Diamond Girl - By Kathleen Hewtson

Chapter 1

I came here to the guest house to hide from the sounds of the rats; they scare me. It hasn’t helped much because now I can hear the horrible plunk, splash sounds they make when they go into the pool. Maybe they are thirsty; even the toilet bowls have dried up. There is no water, no electricity and no heat, for them … or me.

I am so cold and so frightened. I think I am going to die and I don’t want to die. I don’t know how to save myself and this time no one else is going to come and save me. No one alive cares about me.

My name is Carolyn - it’s a derivative of Carolina. When I was born my father bought his first football team to celebrate his first child. He paid half a billion dollars for the team and he told the stunned sports and financial worlds that it wasn’t worth ‘one hair on my little girl’s head, not that she has any hair yet'. I imagine that they all laughed sycophantically and went home and shook their heads in disgust. I get a lot of that. It's how people always react to my family’s name and to their money.

Seven eight years ago a reporter from Page Six followed me into the bathroom at a club - I don’t know which one - and she stared at me while I stared at myself in the mirror.
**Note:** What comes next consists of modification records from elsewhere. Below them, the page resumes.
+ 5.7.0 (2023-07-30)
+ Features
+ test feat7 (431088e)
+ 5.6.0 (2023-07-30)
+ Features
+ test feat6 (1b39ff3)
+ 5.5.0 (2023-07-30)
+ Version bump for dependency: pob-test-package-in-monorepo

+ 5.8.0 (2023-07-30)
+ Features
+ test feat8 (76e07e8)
I didn’t know what she wanted, I didn’t know what to say, I never know what to say to anyone. It's one of the things people like to say about me. Finally, because her gaze made me so uncomfortable, I laughed a little and asked her if she thought I should get Botox for my forehead. I was nineteen. She took it seriously. I think that is so creepy. Why would anyone take a question like that seriously, take me seriously for that matter. After the reporter gave my stupid question a lot more thought than it deserved, she said, “I think you can wait for a year or two, so, hey, what else are you up to, Carey?” I felt grateful to her for telling me I didn’t need Botox yet, I wanted to reward her, give her something personal she could use in her article on me, but there’s not too much about me personally that is interesting or at least there wasn’t then.

I shyly revealed that I liked Doritos. She nodded, smiling, pleased, and the funniest or worst thing about the whole meaningless encounter was that the next day I read a story about myself. “Carey Kelleher is a real live girl just like the rest of us and she confided in this writer exclusively that she likes to sneak a Nacho Cheese Dorito now and then.”
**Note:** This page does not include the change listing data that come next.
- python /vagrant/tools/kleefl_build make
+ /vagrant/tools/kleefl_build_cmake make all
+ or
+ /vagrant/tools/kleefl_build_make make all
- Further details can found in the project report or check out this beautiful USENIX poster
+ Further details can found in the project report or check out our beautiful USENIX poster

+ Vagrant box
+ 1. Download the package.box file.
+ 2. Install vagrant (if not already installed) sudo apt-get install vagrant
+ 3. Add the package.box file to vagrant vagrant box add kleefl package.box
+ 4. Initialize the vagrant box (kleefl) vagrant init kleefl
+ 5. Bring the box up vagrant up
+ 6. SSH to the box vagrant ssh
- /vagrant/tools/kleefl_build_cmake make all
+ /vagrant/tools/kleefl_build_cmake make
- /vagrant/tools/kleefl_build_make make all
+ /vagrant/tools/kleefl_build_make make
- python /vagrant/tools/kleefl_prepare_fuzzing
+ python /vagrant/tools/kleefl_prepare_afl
I’m so tired but I think if I could get up one more time, I would reach for my cell phone and dial a number. It’s one I haven’t called in so long. Mother, Mom, Mama … help me.

Is that what I would say if I could stand up and make it over to the dresser? My cell phone is the last line with who I was, both literally and figuratively. When I left treatment in July, they - they being my parents - told me through intermediaries not to contact them unless I was going to return. Our family lawyer, Herbert, once Uncle Herbert, now only Herbert, sternly informed me that “all monies will cease immediately. You must understand, Carolyn, that your parents are united in this decision.”

I laughed in his face. I told him that was a switch, them being united and then I told him to tell them I said to go fuck themselves and their money.

Tomorrow is New Year’s Eve. I don’t think I’ll be very aware of it by then; I don’t think I’ll be alive for it. But whatever … what am I missing anyway, another party, another scene, another load of paparazzi?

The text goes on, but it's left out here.